■ What is expected
Print every line below exactly as written, but leave the pictures behind.

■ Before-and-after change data
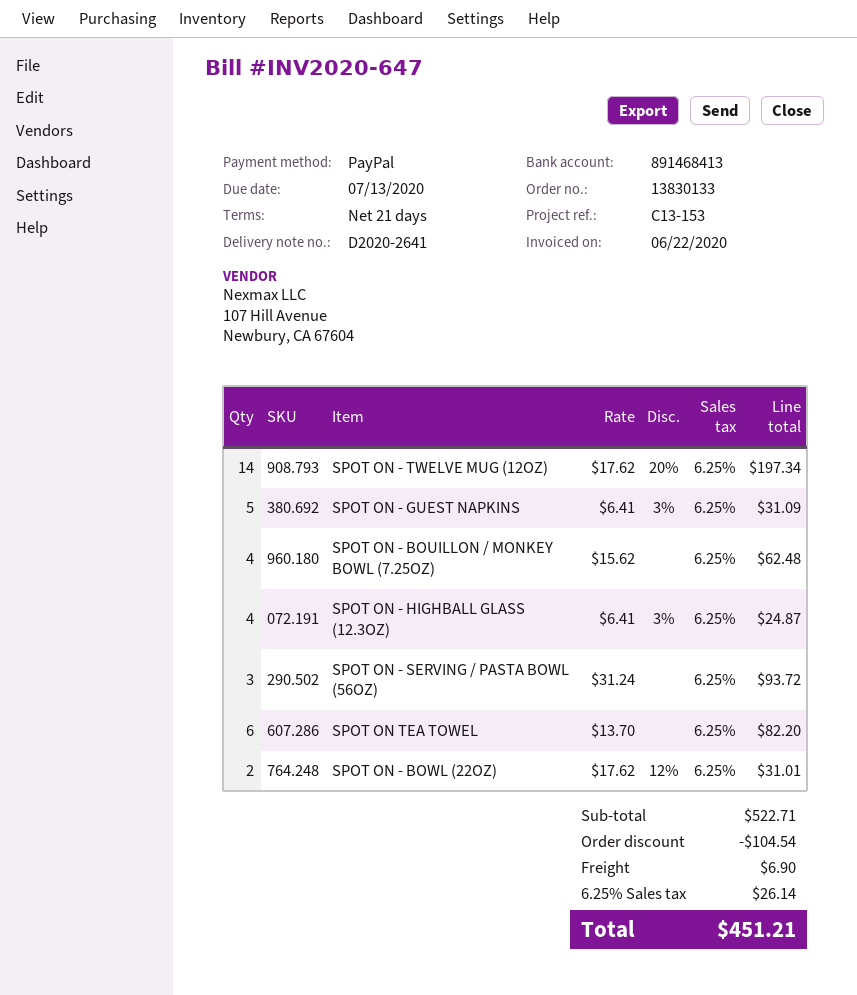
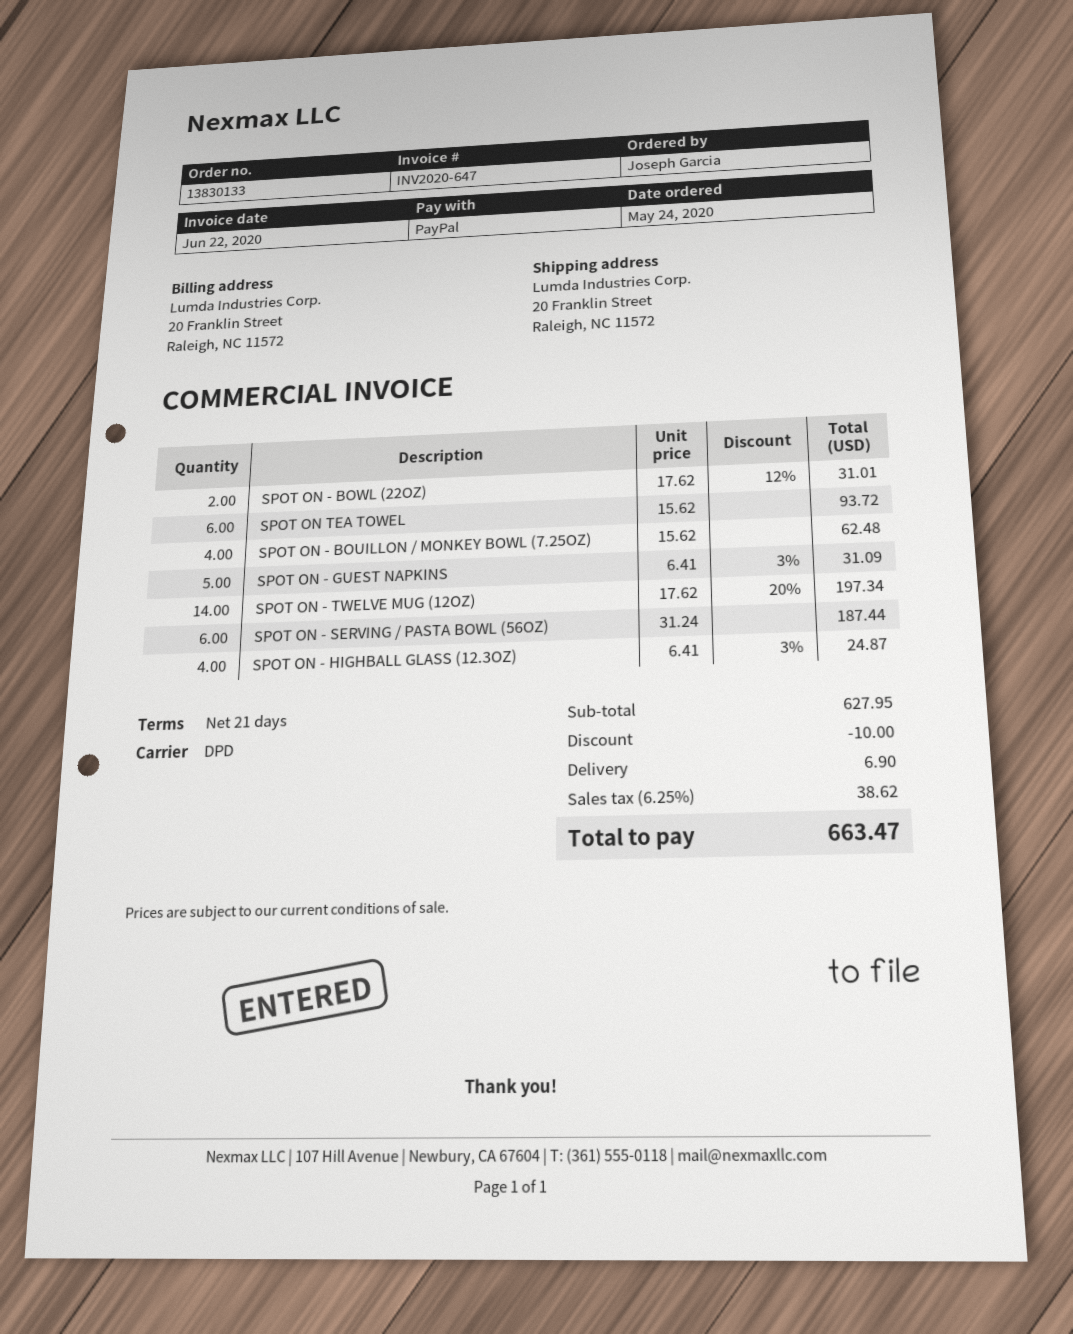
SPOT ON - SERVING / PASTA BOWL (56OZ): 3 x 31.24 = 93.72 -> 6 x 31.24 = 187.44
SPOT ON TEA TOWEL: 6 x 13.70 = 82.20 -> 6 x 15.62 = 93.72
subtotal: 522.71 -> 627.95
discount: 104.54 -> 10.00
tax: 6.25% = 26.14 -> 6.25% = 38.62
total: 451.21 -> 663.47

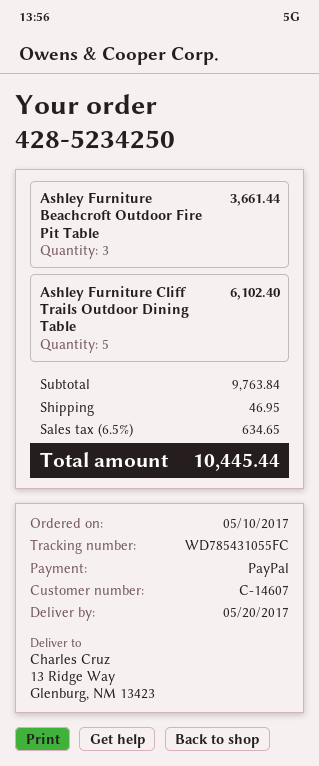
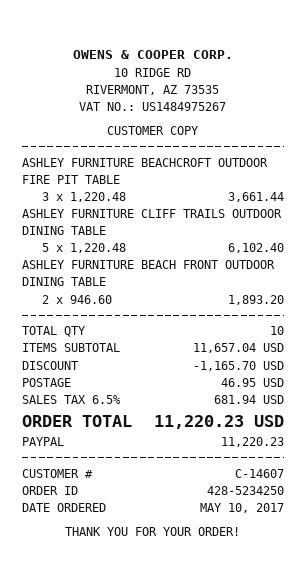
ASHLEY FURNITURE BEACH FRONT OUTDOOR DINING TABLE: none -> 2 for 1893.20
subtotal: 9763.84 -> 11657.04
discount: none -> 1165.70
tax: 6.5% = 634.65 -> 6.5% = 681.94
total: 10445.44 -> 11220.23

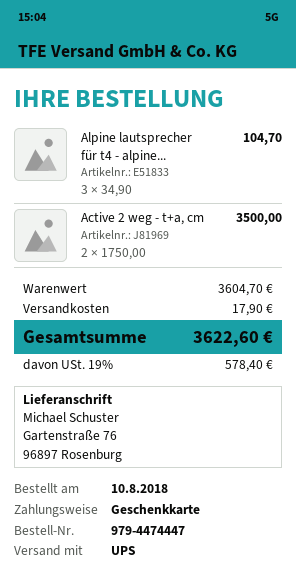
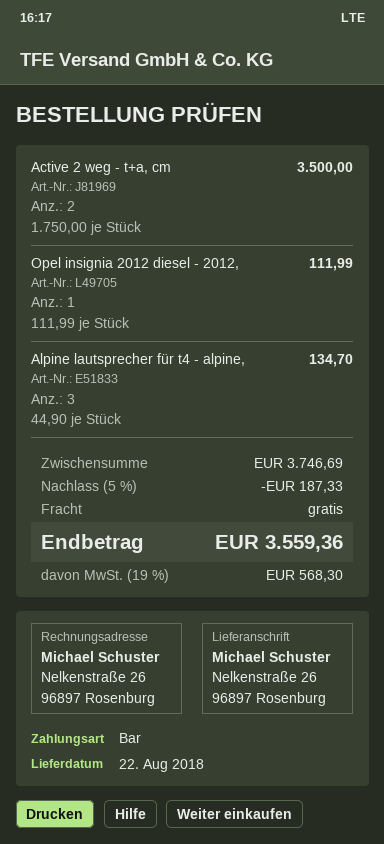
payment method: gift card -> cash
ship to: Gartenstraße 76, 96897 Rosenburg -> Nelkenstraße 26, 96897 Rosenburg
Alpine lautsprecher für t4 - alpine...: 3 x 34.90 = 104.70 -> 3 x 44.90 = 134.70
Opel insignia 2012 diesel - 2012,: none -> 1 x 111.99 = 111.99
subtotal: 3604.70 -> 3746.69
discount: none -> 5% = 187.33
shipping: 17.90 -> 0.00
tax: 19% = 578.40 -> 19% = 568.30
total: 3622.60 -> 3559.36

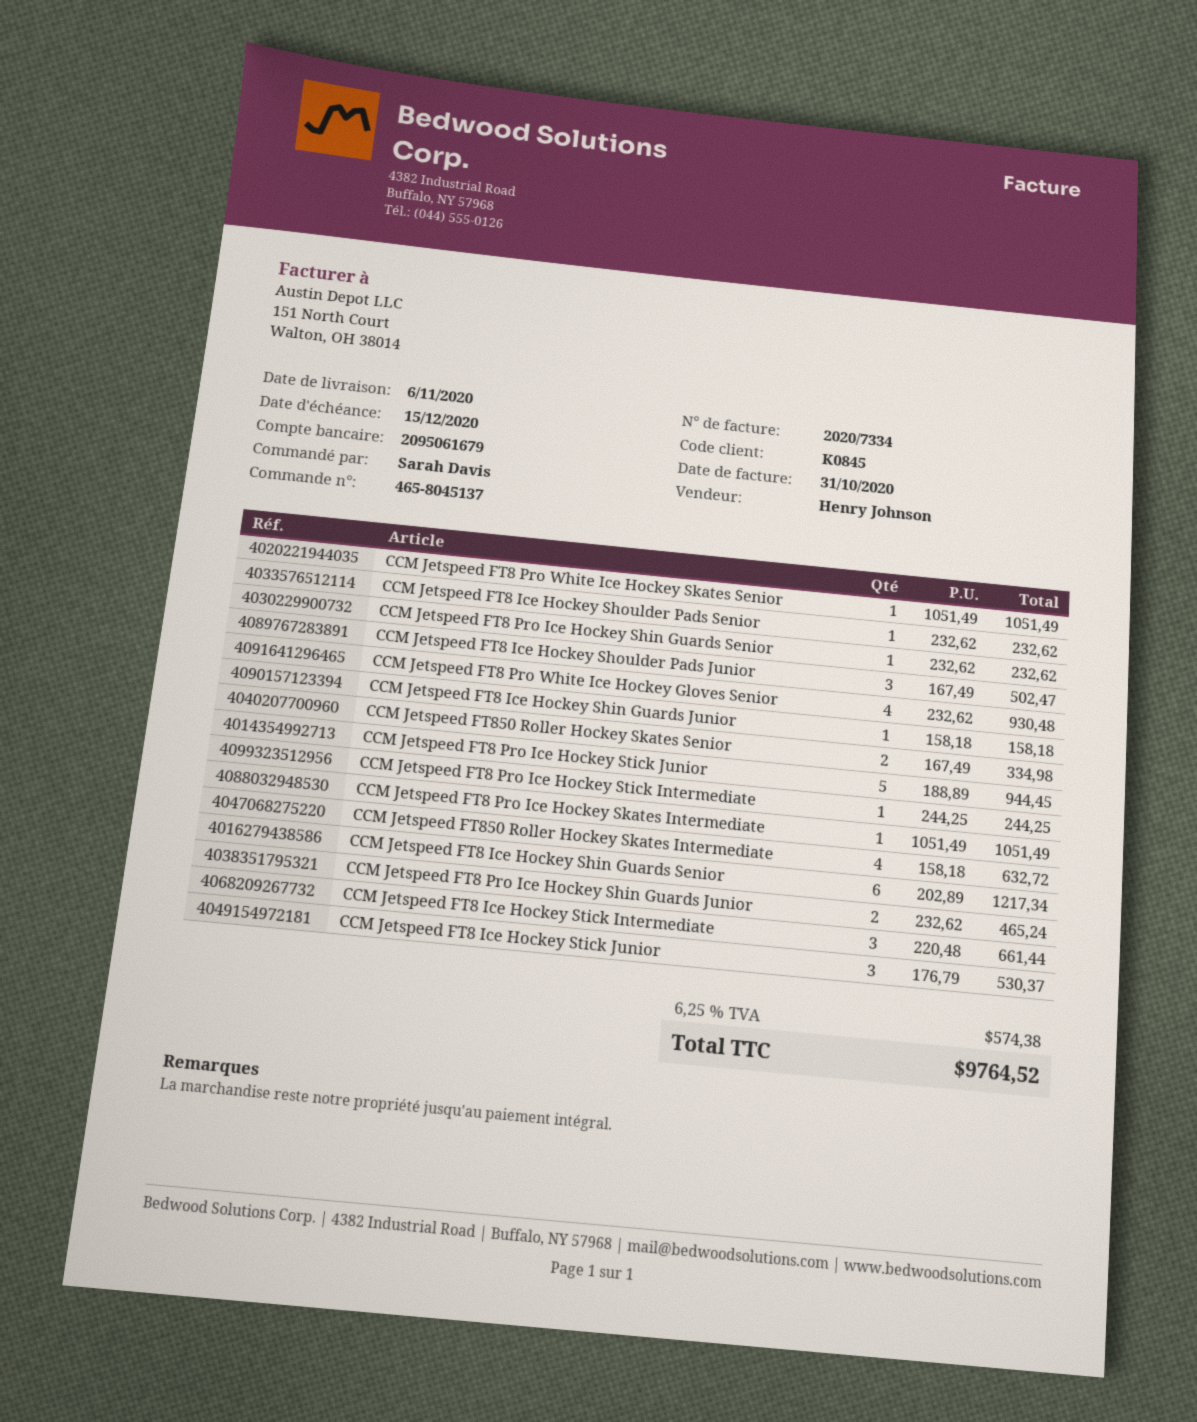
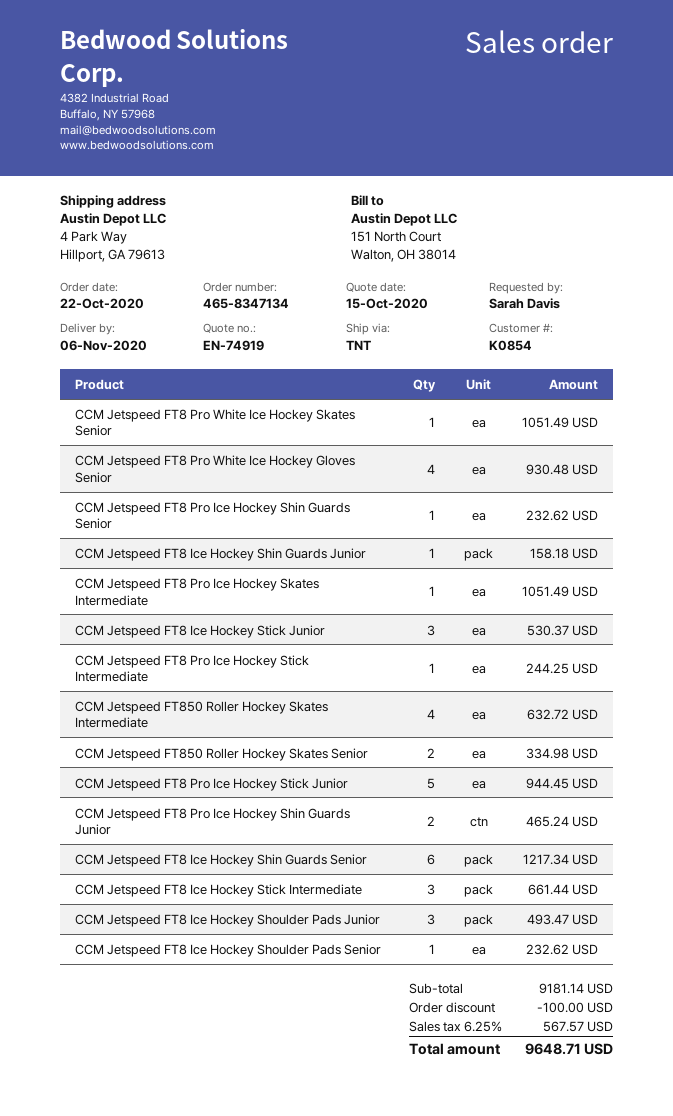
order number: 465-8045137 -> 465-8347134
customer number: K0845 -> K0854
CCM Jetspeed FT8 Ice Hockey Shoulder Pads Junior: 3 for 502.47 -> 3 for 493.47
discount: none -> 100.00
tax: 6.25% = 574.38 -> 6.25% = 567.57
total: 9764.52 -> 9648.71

■ Task answer
SPOT ON - SERVING / PASTA BOWL (56OZ): 3 x 31.24 = 93.72 -> 6 x 31.24 = 187.44
SPOT ON TEA TOWEL: 6 x 13.70 = 82.20 -> 6 x 15.62 = 93.72
subtotal: 522.71 -> 627.95
discount: 104.54 -> 10.00
tax: 6.25% = 26.14 -> 6.25% = 38.62
total: 451.21 -> 663.47

ASHLEY FURNITURE BEACH FRONT OUTDOOR DINING TABLE: none -> 2 for 1893.20
subtotal: 9763.84 -> 11657.04
discount: none -> 1165.70
tax: 6.5% = 634.65 -> 6.5% = 681.94
total: 10445.44 -> 11220.23

payment method: gift card -> cash
ship to: Gartenstraße 76, 96897 Rosenburg -> Nelkenstraße 26, 96897 Rosenburg
Alpine lautsprecher für t4 - alpine...: 3 x 34.90 = 104.70 -> 3 x 44.90 = 134.70
Opel insignia 2012 diesel - 2012,: none -> 1 x 111.99 = 111.99
subtotal: 3604.70 -> 3746.69
discount: none -> 5% = 187.33
shipping: 17.90 -> 0.00
tax: 19% = 578.40 -> 19% = 568.30
total: 3622.60 -> 3559.36

order number: 465-8045137 -> 465-8347134
customer number: K0845 -> K0854
CCM Jetspeed FT8 Ice Hockey Shoulder Pads Junior: 3 for 502.47 -> 3 for 493.47
discount: none -> 100.00
tax: 6.25% = 574.38 -> 6.25% = 567.57
total: 9764.52 -> 9648.71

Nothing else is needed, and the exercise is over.